Im 2019er-Album „My Finest Work Yet“ beschäftigte er sich im Gefolge des Wahlsiegs von Donald Trump und der Spaltung der US-Gesellschaft in niemals oberflächlich politischen, sondern ambivalenten Texten mit dem Wesen des Despotismus, mit Apathie und Widerstand und mit politischer Brandstiftung in Zeiten grassierender Charakterlosigkeit. 2020 veröffentlichte er unter dem Titel „Hark!“ ein völlig aus der Reihe tanzendes Christmas-Album mit von Covid inspirierten Weihnachtsliedern, winterlichen Versionen von John Prines „Souvenirs“ oder John Cales „Andalucia“ und einem zur Geige gepfiffenen Schubert-Stück. 2021 tauchte er dann mit seinem Langzeit-Kumpel Jimbo Mathus von den Squirrel Nut Zippers stilistisch tief in traditionelle Country-, Bluegrass-, Folk- und Blues-Gefilde ab, um nun mit seinem 15. Soloalbum „Inside Problems“ wieder aufzutauchen und ganz andere Wege zu beschreiten.

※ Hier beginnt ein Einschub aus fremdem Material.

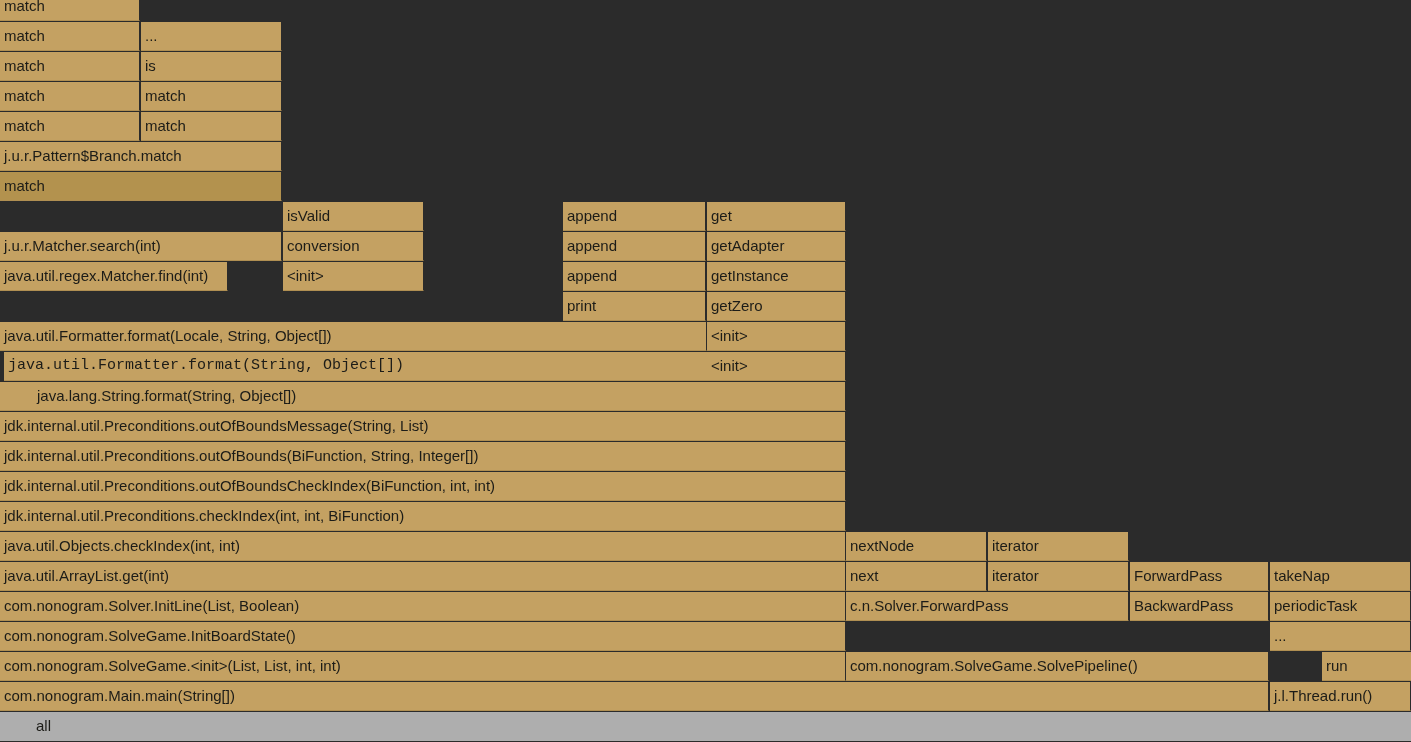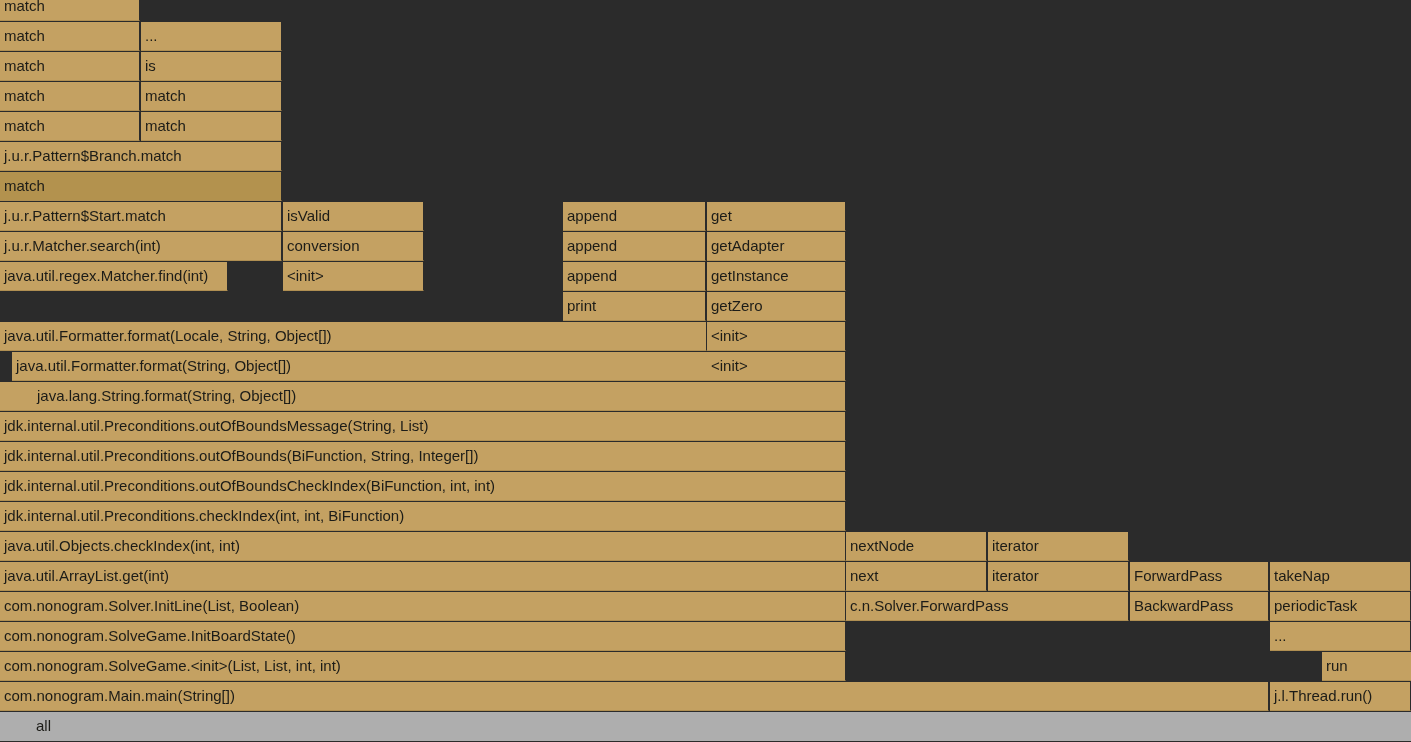"j.u.r.Pattern$Start.match" div.frame { html: <div>j.u.r.Pattern$Start.match</div> -> none }
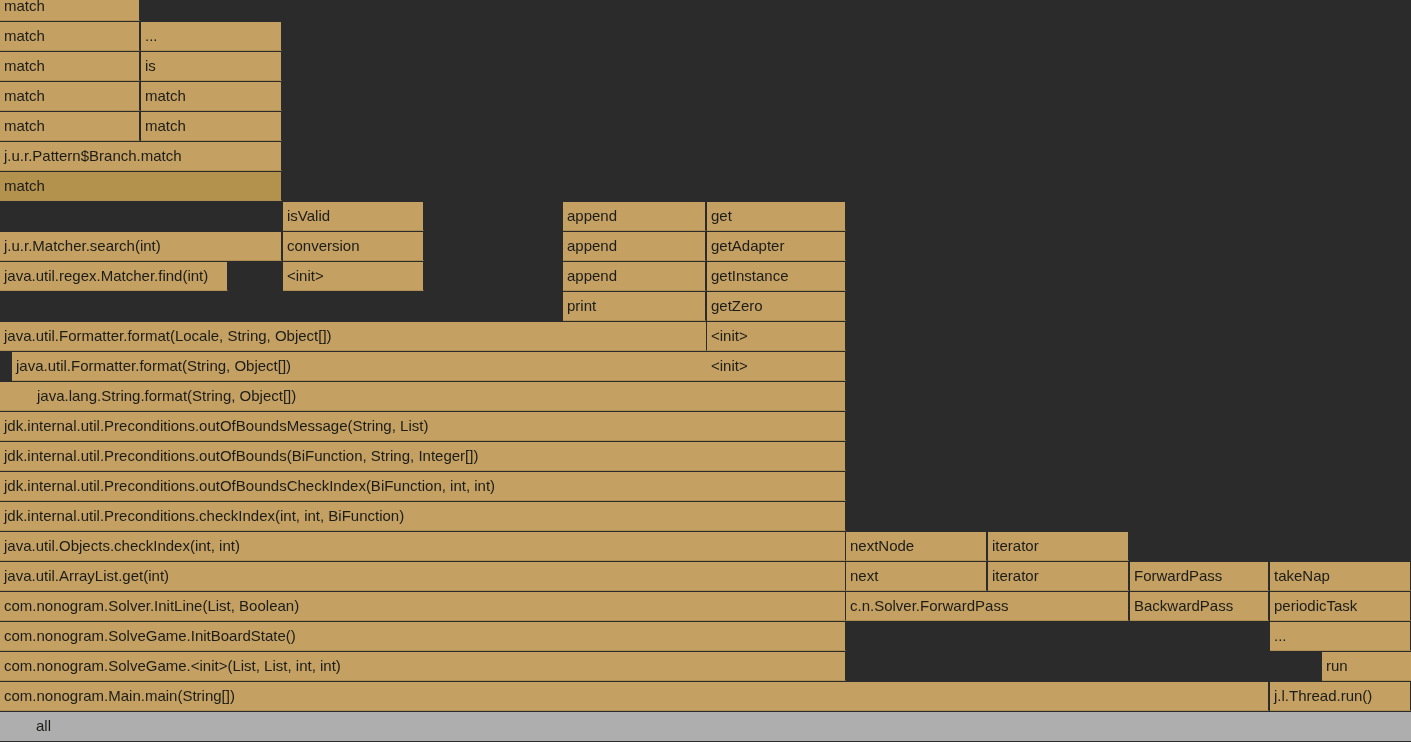"java.util.Formatter.format(String," div.frame { font-family: none -> Liberation Mono, monospace; left: 12px -> 4px }
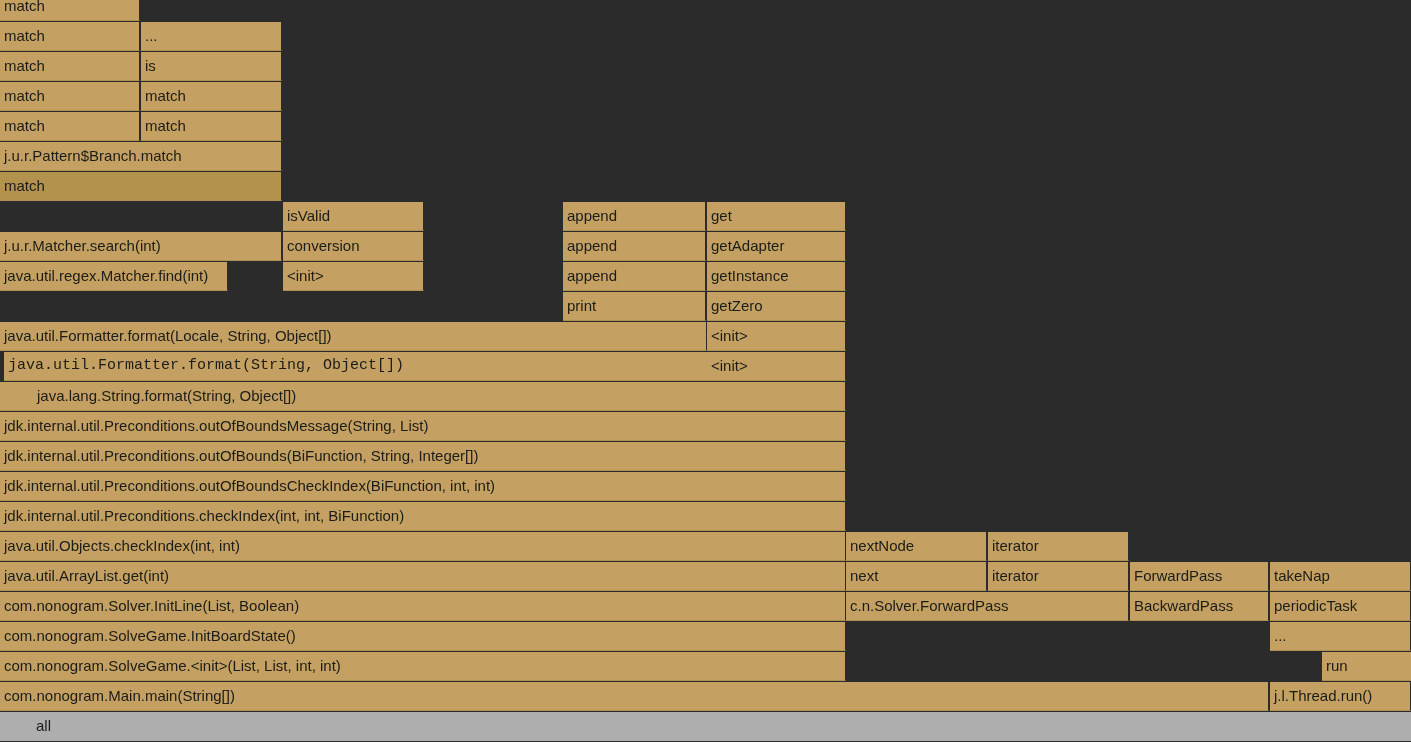"com.nonogram.SolveGame.SolvePipeline()" div.frame { html: none -> <div>com.nonogram.SolveGame.SolvePipeline()</div> }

Die Rede ist von Andrew Bird, dem 1973 in Chicago geborenen Singer-Songwriter und Multiinstrumentalisten, mit dessen DNA unkonventionelle Ideen und schräge Herangehensweisen untrennbar verbunden sein müssen, weshalb er in schöner Regelmäßigkeit für höchst willkommene Überraschungen gut ist. In den elf neuen Songs geht es um physische und psychische Grenzsituationen, um Schwellen-Überschreitungen, genauer um den Moment, an dem man das eine schon verlassen hat und im anderen noch nicht angekommen ist. Es geht aber auch um Schein und Sein, um oberflächliche Ruhe bei tiefgründigem Rumoren und um die unruhig-verwirrten nächtlichen Gedanken und Ängste, die Schlaflose heimsuchen. Schwere Kost in Form hochklassiger Lyrics, die zwischen Sprechgesang und lässig-eleganter Singstimme changierend auf angenehme Weise verabreicht werden. Bird ist klassisch ausgebildeter Geiger, und seine Violin-Parts verleihen dem leicht ins Ohr gehenden, stets geschmackvoll und detailreich arrangierten Indie-Folk-Pop-Mix ebenso einen unverwechselbaren Charakter wie seine virtuose Pfeif-Kunst. Da Bird sich aber auch musikalisch nicht in eine Schublade stecken lässt und die Abwechslung liebt, wildert er zusätzlich noch bei Balkan- und Afro-Beats („Atomized“), Appalachen-Folklore, Velvet Underground („The Night Before Your Birthday“), entspanntem Jazz und sogar beim Reggae („Stop n’Shop“). Als Einstiegsdroge sind die Videos zu den beiden Single-Auskoppelungen „Underlands“ und „Atomized“ sehr empfehlenswert, vor allem Ersteres präsentiert den schrägen Vogel Bird in all seiner extravaganten Coolness.

(Loma Vista/Concord/Universal)

Konzert-Tipp: Andrew Bird gastiert am 14.7. in der neuen Theaterfabrik in München.